So much has changed since I last wrote column for the Brayer two months ago! I tried to get in shape for camping, and my hock went kablooey again, and I was retired from strenuous activity altogether, and Schneider's Saddlery heard about my hydration woes and sent me this wonderful bucket for wintertime sipping: http://www.sstack.com/water-buckets-waterers/16-gallon-heated-tub/.
Here, anyway, is the column I wrote two months ago. I was so young, so naive, so innocent then!
The Bold and the Brayful
A column by Fenway Bartholomule
Trips and Sips: thoughts on staying
hydrated
You may remember that I am good at
about a thousand things.
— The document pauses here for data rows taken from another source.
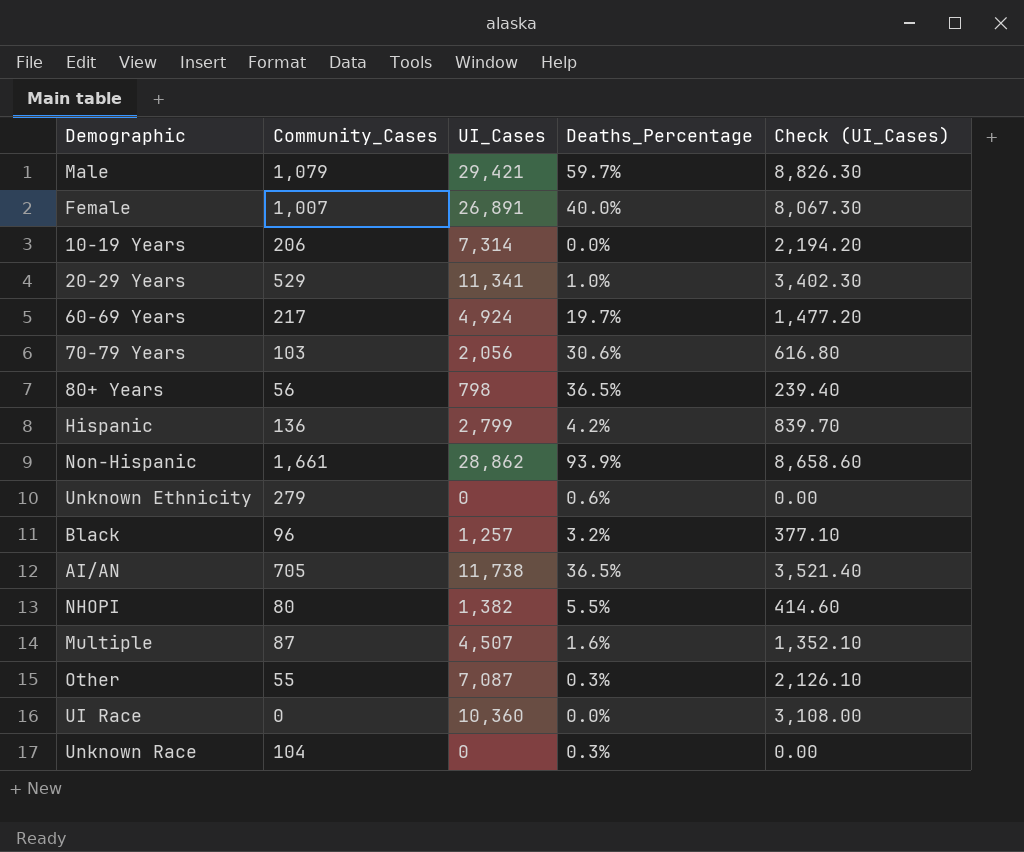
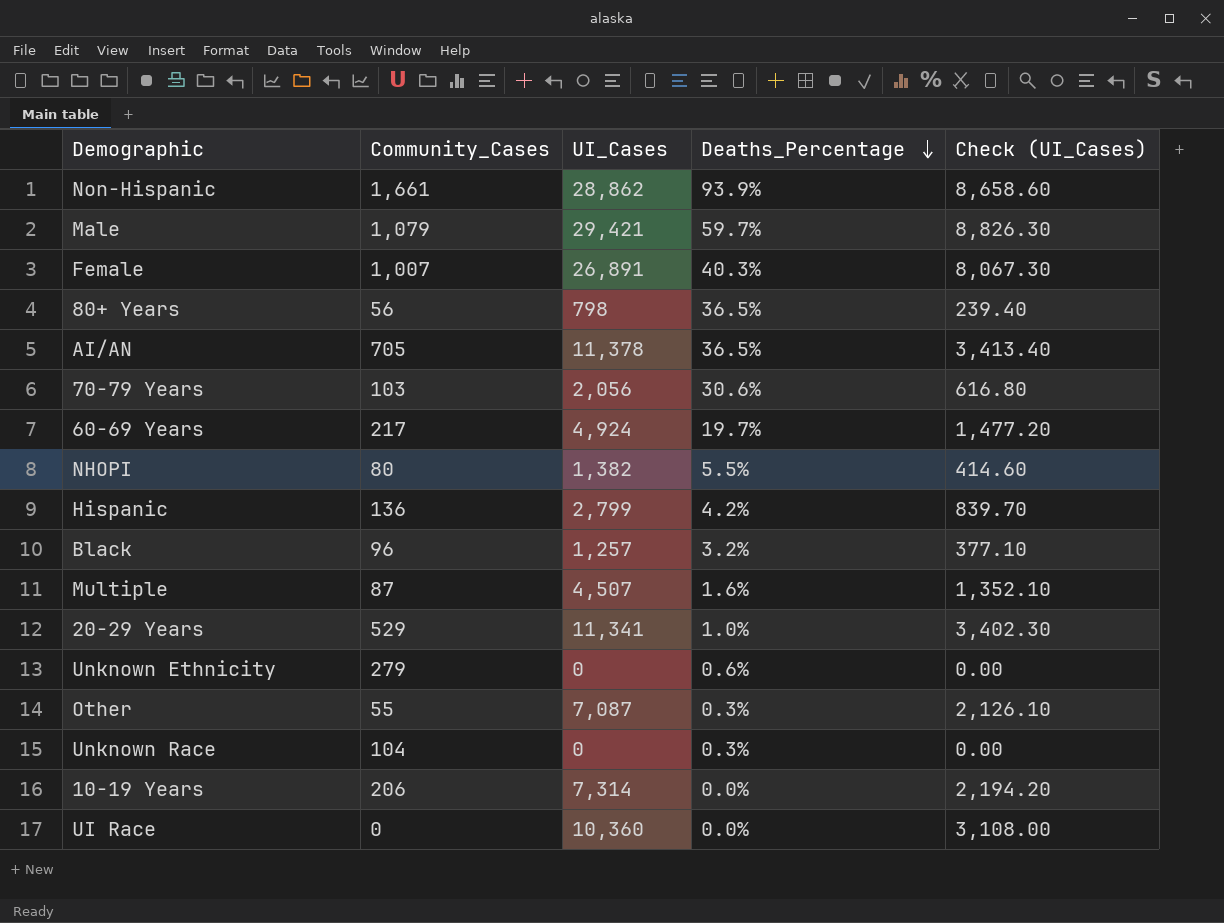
row order: none -> Deaths_Percentage descending
Female | Deaths_Percentage: 40.0% -> 40.3%
AI/AN | UI_Cases: 11,738 -> 11,378
AI/AN | Check (UI_Cases): 3,521.40 -> 3,413.40

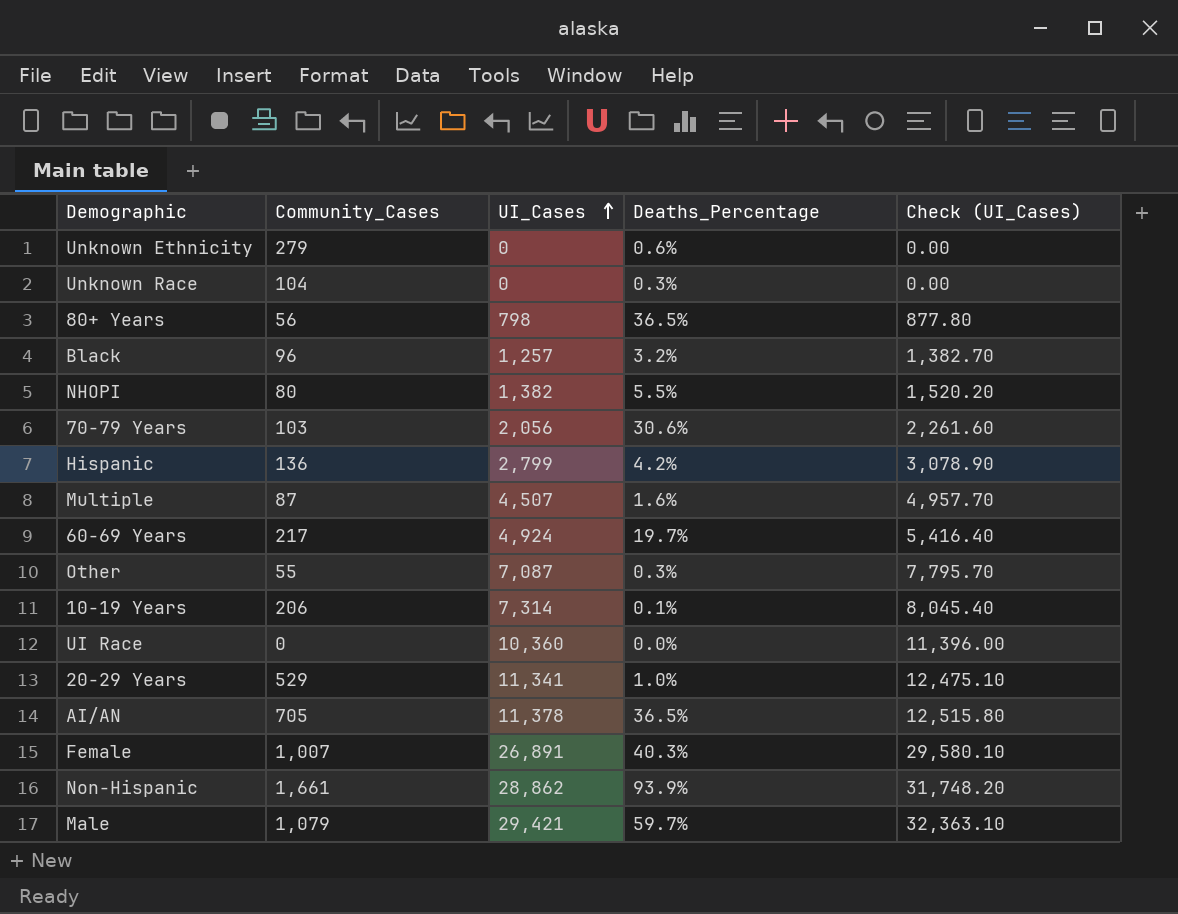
row order: Deaths_Percentage descending -> UI_Cases ascending
column Check (UI_Cases) | formula: [UI_Cases] * 0.3 -> [UI_Cases] * 1.1
10-19 Years | Deaths_Percentage: 0.0% -> 0.1%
Among them: steering my goats hither and
thither with assertiveness but without cruelty, turning a little bit
of hay into a lot of tummy, summiting precipitous slopes, filling my
neighborhood with the joyful noise of my resounding bray, and warming
the cockles of my human's heart.
I am also terribly good at camping,
which I proved two homes ago when I carried my very big owner all the
way into the woods and carried his very big dead elk all the way out
again. FarmWife promises me that I can go camping with her this year,
and that there will be no elk to carry. Maybe a sleeping bag, she
says. Maybe a little girl. You see, when FarmWife and I go camping we
will also have a FarmHusband and three little girls along for
company.
FarmWife and I live in the beautiful
Pacific Northwest, which means we're usually pretty soggy from
October through June but we're rewarded, in July and August, with the
greenest and most amazing world a mule could possibly ask for. I'm
good at snacking upon the great green world and at traveling through
it with surefooted majesty, but FarmWife says I need to get my
drinking problem under control before we hit the trail. My drinking
problem, despite what you think, is not overindulgence: I drink
rather little, you see. I drink a couple of gallons a day, and
FarmWife says that a great big fellow like me surely needs more than
that to maintain life. I hardly drink at all when I'm away from home,
or when the weather is cold, or when the weather is hot, or when
anything is funny at all, and so FarmWife says I am going to have to
start eating my hay soaked. “Hydration,” she says, “is of the
utmost importance.” This, coming from a woman who gets 80% of her
fluids from coffee and the other 20% from soup.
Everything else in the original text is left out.